** THE TASK **
Please find all lines in the data that hold the string "height" and copy them.

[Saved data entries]
------------------------------------------------------------------------

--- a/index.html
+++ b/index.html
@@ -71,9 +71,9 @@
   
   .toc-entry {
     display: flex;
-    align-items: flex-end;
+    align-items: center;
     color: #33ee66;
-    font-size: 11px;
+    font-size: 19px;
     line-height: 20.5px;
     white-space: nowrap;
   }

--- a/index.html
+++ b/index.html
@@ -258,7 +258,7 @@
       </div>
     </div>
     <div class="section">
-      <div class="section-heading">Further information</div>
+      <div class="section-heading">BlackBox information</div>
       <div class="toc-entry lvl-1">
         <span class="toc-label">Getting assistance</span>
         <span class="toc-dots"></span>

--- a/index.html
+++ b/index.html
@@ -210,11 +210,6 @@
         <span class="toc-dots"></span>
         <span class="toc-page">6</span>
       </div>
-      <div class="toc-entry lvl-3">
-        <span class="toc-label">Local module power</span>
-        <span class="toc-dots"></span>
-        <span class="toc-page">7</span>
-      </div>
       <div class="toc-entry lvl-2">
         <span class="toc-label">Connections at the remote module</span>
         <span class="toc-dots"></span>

------------------------------------------------------------------------

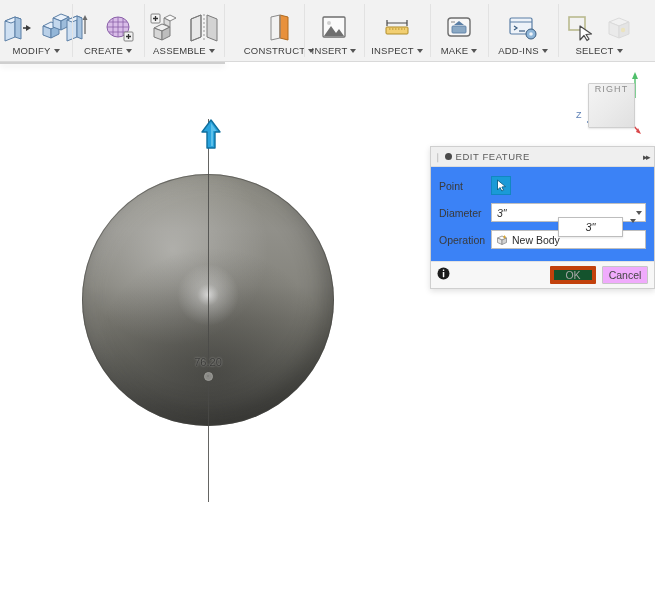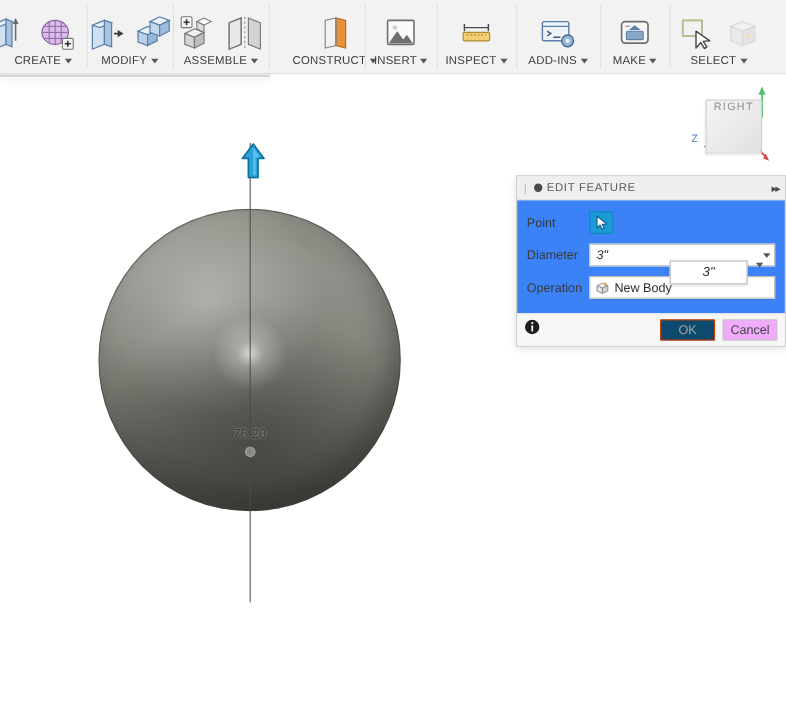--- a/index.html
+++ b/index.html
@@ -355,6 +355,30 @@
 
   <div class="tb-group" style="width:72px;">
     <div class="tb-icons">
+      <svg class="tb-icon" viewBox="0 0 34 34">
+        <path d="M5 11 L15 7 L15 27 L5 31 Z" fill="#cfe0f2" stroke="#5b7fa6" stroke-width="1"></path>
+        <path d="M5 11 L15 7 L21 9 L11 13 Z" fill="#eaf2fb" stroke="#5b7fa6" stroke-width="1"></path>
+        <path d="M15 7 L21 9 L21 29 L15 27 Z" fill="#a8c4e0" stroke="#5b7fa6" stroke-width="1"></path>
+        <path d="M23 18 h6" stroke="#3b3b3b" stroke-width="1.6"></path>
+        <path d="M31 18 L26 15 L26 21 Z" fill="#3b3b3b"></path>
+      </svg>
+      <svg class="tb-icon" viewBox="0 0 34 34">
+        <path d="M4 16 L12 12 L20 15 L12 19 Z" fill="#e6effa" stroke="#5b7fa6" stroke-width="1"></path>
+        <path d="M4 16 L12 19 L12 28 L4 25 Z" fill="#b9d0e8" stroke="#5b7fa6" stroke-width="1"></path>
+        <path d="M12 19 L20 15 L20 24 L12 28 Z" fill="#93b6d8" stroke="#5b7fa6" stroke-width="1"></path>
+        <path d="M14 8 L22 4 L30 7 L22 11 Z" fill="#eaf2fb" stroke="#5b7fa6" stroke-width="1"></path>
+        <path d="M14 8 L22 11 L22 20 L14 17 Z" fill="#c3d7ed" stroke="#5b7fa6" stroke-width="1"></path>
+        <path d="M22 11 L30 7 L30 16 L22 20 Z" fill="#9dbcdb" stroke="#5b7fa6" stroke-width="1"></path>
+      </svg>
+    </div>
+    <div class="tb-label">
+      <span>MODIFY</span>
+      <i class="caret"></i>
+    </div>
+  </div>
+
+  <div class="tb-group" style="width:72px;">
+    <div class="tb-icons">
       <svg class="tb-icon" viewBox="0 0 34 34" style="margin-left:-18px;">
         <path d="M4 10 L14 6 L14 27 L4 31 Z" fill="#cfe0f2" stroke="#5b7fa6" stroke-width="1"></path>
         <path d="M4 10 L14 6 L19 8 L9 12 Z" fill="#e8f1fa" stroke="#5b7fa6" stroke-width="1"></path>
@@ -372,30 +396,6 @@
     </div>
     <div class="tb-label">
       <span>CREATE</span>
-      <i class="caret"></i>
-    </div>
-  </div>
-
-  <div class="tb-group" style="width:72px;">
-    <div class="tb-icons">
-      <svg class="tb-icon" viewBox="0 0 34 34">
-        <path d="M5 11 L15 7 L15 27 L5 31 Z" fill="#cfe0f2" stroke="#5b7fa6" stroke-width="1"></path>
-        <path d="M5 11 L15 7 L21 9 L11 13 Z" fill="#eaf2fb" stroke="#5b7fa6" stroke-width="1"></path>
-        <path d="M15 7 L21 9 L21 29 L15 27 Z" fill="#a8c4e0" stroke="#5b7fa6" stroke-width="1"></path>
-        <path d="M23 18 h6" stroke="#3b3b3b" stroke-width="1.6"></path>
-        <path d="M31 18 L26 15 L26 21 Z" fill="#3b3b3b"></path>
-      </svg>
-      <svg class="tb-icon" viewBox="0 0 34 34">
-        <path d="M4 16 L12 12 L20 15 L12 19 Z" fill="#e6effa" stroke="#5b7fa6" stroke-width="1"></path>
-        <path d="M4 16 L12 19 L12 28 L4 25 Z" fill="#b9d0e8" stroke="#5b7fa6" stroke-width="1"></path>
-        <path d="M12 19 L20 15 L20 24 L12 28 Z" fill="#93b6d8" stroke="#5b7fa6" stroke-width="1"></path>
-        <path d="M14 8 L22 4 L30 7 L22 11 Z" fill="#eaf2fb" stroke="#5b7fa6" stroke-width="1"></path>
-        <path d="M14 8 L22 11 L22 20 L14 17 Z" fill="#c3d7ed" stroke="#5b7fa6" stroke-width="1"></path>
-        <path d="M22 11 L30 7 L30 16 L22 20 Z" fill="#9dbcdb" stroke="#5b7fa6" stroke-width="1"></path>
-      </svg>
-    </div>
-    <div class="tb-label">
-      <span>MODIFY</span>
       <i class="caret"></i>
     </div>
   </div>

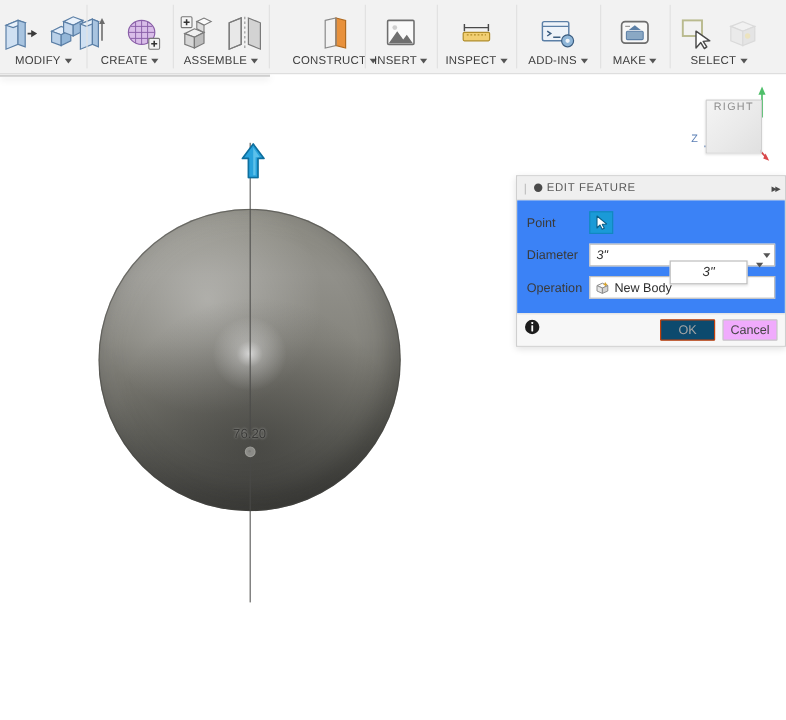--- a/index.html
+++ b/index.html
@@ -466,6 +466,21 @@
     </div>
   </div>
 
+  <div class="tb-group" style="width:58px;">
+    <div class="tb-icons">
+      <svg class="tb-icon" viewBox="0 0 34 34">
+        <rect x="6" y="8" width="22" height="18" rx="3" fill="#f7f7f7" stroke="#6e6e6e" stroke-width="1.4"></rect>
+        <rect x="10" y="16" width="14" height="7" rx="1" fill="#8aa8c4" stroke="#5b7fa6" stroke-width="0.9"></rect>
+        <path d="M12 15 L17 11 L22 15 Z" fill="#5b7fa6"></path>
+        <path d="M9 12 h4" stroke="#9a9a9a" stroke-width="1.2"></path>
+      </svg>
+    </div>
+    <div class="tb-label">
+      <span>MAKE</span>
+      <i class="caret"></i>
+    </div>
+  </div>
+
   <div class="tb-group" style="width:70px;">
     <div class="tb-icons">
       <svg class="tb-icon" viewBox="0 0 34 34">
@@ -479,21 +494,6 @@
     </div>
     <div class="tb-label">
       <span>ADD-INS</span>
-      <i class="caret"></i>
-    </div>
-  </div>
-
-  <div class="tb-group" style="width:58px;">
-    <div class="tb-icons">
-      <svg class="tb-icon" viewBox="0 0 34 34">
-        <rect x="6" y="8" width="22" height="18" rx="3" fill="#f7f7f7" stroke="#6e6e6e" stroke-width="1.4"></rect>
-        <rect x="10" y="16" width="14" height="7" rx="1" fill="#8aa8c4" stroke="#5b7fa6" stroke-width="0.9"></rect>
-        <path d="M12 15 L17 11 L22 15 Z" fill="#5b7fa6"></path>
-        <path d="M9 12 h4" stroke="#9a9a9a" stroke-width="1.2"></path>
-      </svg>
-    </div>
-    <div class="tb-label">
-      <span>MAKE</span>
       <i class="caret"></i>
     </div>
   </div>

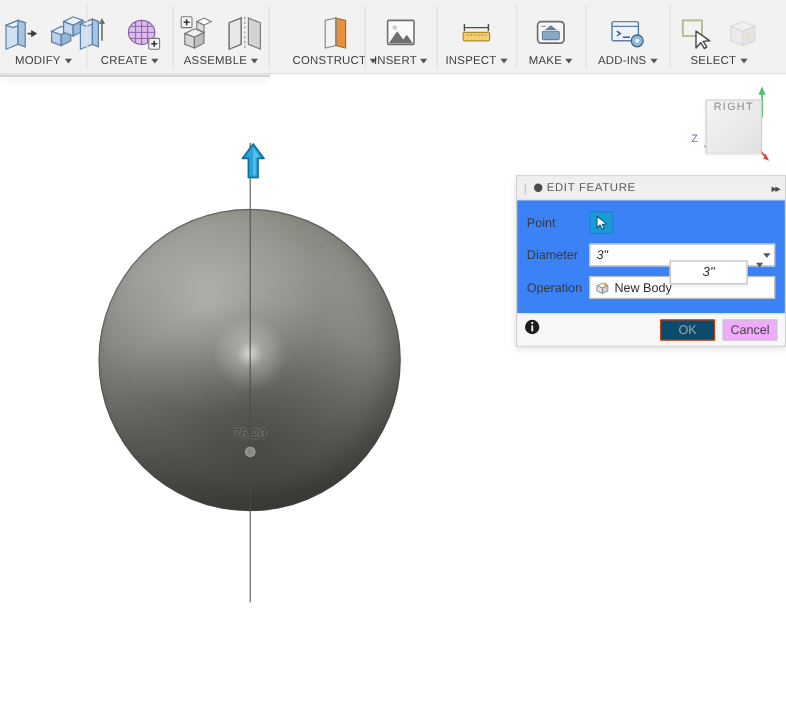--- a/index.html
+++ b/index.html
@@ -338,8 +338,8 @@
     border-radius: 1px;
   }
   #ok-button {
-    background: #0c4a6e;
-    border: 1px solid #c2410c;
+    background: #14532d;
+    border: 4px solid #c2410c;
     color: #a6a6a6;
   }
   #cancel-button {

------------------------------------------------------------------------

** RESULT OF THE EXERCISE **
     line-height: 20.5px;
+        <rect x="6" y="8" width="22" height="18" rx="3" fill="#f7f7f7" stroke="#6e6e6e" stroke-width="1.4"></rect>
+        <rect x="10" y="16" width="14" height="7" rx="1" fill="#8aa8c4" stroke="#5b7fa6" stroke-width="0.9"></rect>
-        <rect x="6" y="8" width="22" height="18" rx="3" fill="#f7f7f7" stroke="#6e6e6e" stroke-width="1.4"></rect>
-        <rect x="10" y="16" width="14" height="7" rx="1" fill="#8aa8c4" stroke="#5b7fa6" stroke-width="0.9"></rect>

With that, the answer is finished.